- _REQUIREMENT_:
In the answer, each line must appear exactly as in the records, and no picture may appear.

- _EXERCISE DATA_:
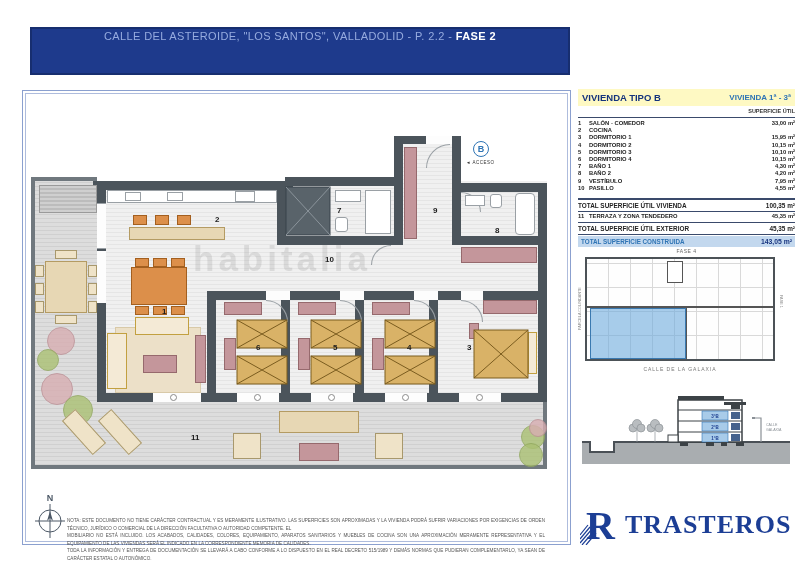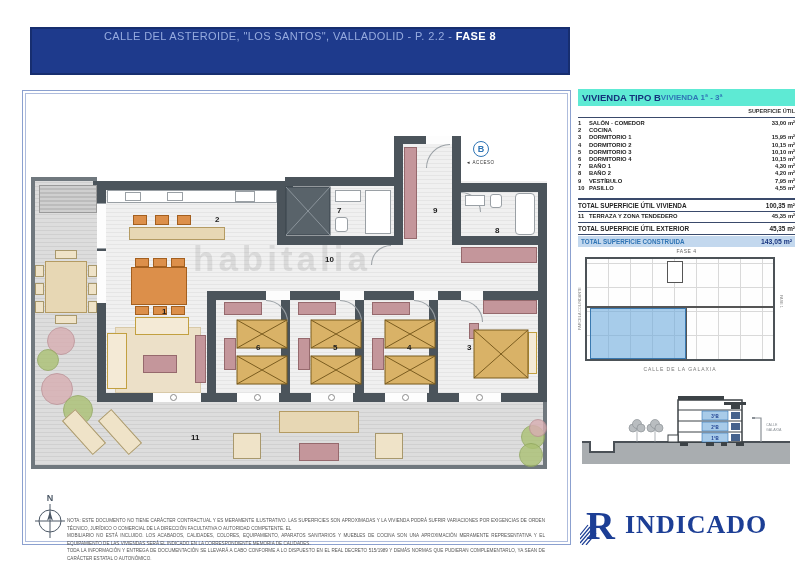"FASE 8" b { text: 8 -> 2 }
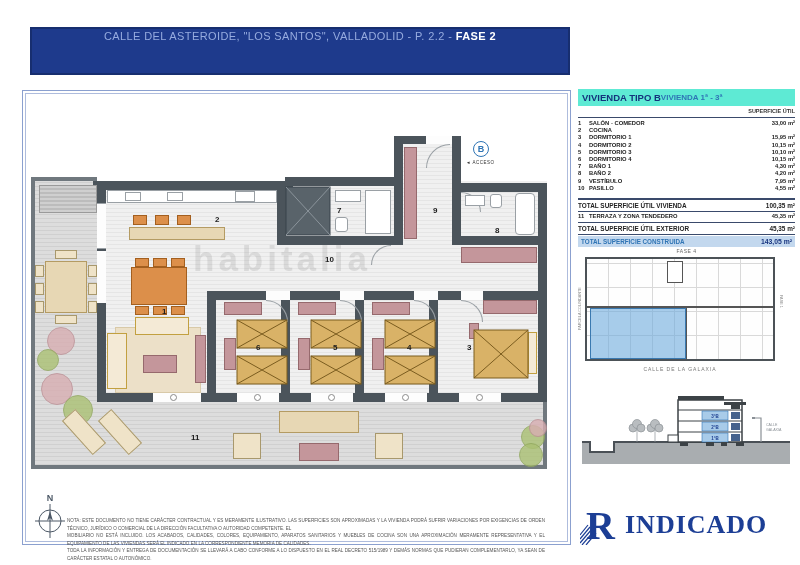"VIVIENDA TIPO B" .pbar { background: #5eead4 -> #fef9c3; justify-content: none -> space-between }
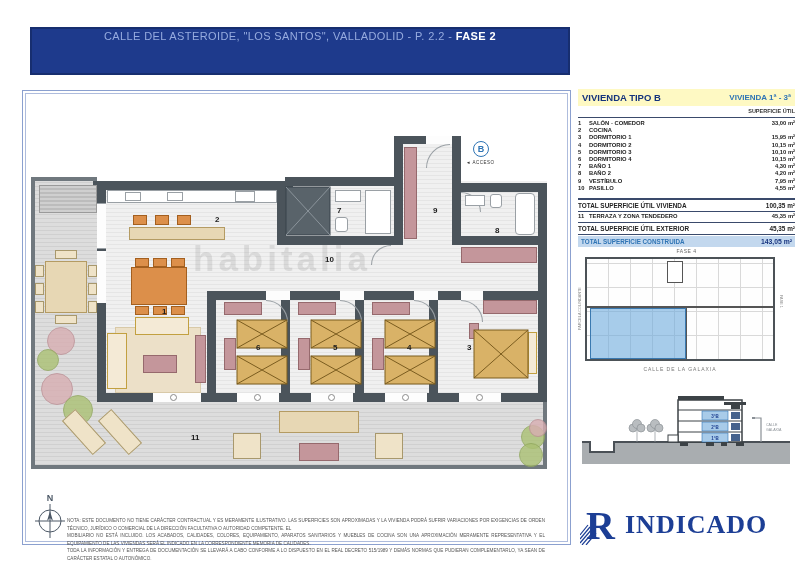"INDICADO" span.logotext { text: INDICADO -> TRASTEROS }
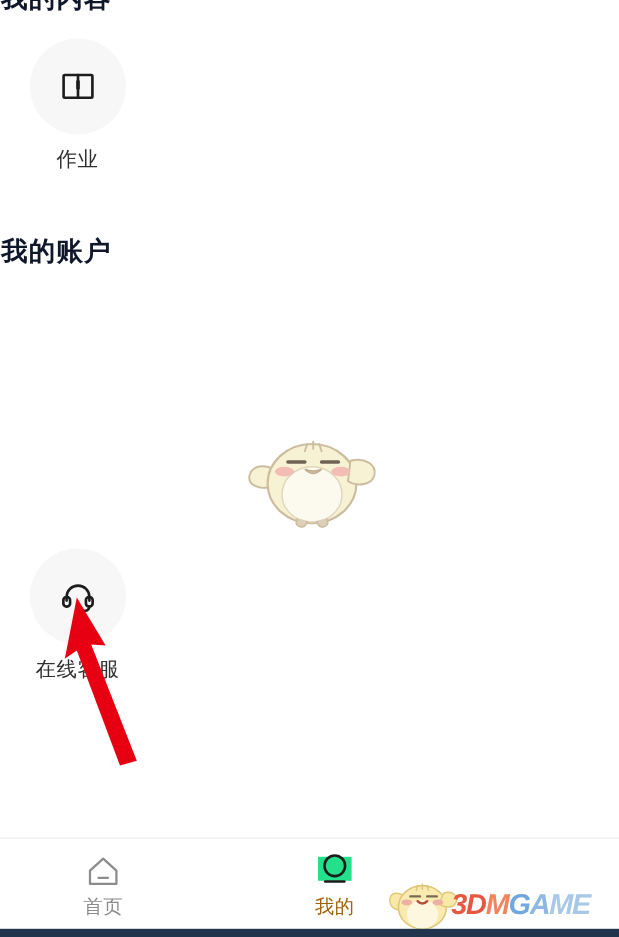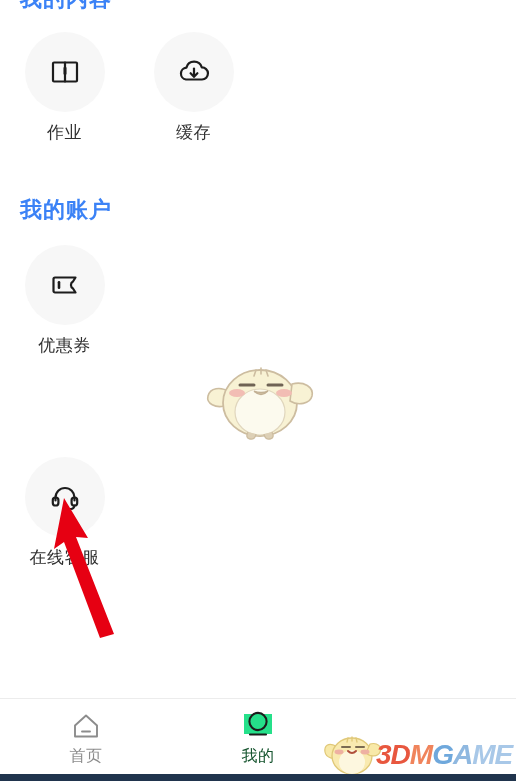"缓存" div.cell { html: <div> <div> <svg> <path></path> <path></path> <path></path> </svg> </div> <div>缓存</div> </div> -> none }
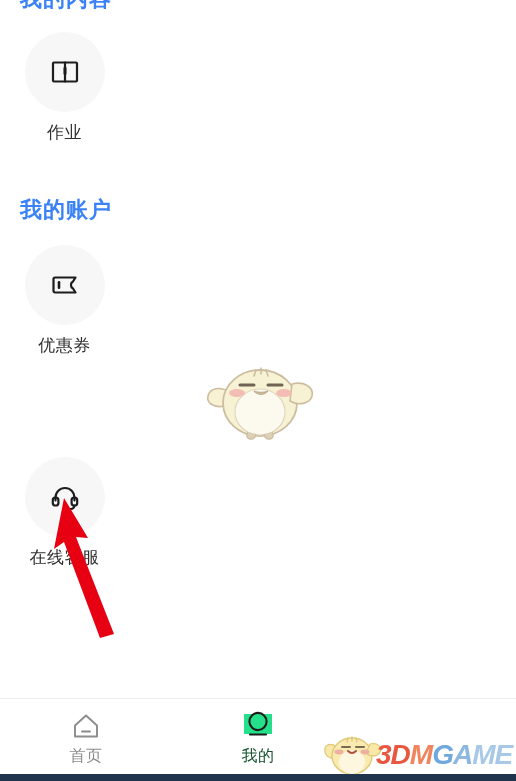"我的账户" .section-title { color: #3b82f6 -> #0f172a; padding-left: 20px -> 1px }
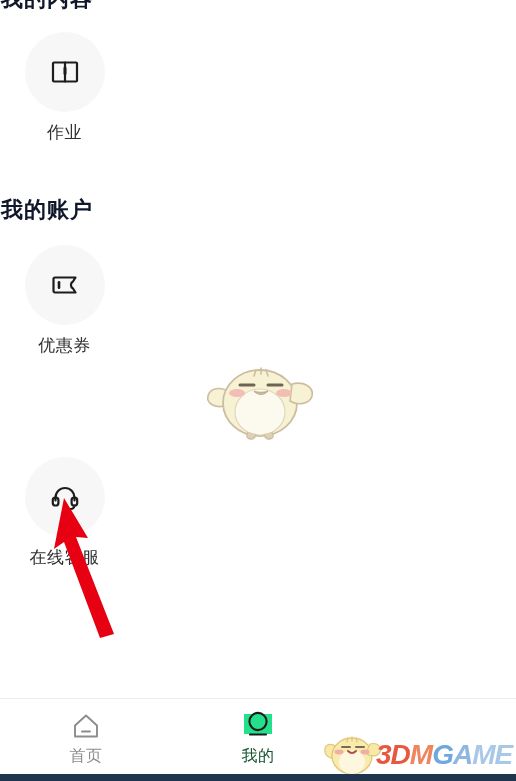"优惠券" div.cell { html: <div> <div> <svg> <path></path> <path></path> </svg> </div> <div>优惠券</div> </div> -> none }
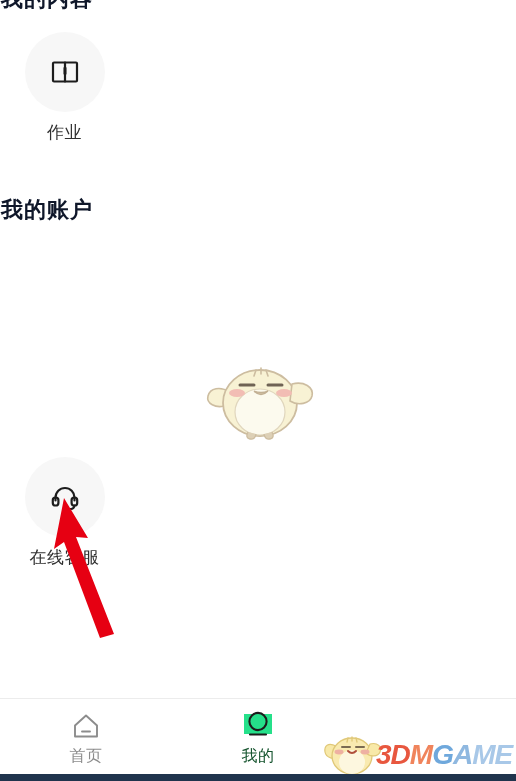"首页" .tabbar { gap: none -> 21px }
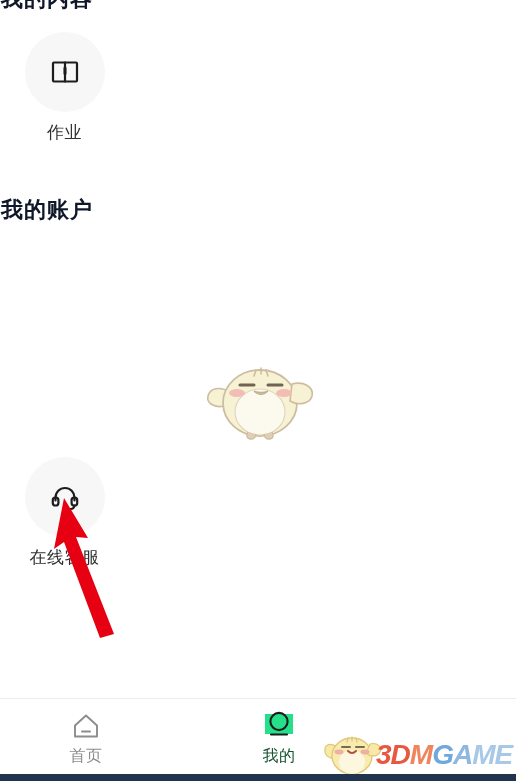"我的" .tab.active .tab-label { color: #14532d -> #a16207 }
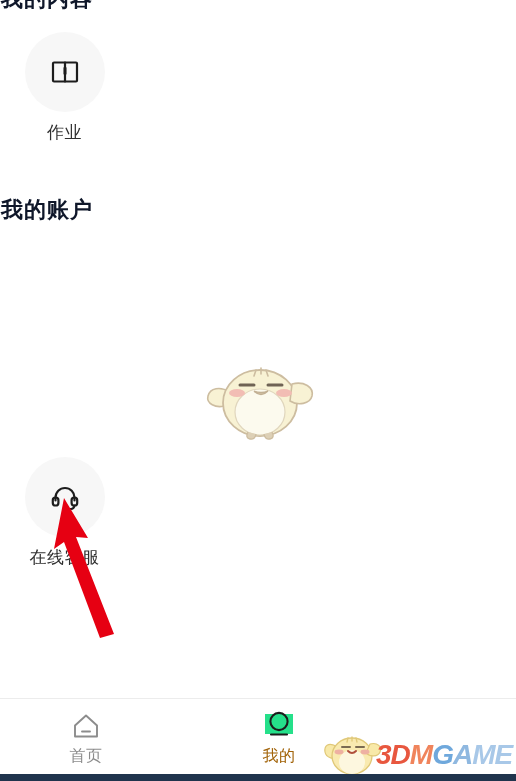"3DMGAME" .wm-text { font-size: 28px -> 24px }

- _PROBLEM SOLUTION_:
"FASE 8" b { text: 8 -> 2 }
"VIVIENDA TIPO B" .pbar { background: #5eead4 -> #fef9c3; justify-content: none -> space-between }
"INDICADO" span.logotext { text: INDICADO -> TRASTEROS }
"缓存" div.cell { html: <div> <div> <svg> <path></path> <path></path> <path></path> </svg> </div> <div>缓存</div> </div> -> none }
"我的账户" .section-title { color: #3b82f6 -> #0f172a; padding-left: 20px -> 1px }
"优惠券" div.cell { html: <div> <div> <svg> <path></path> <path></path> </svg> </div> <div>优惠券</div> </div> -> none }
"首页" .tabbar { gap: none -> 21px }
"我的" .tab.active .tab-label { color: #14532d -> #a16207 }
"3DMGAME" .wm-text { font-size: 28px -> 24px }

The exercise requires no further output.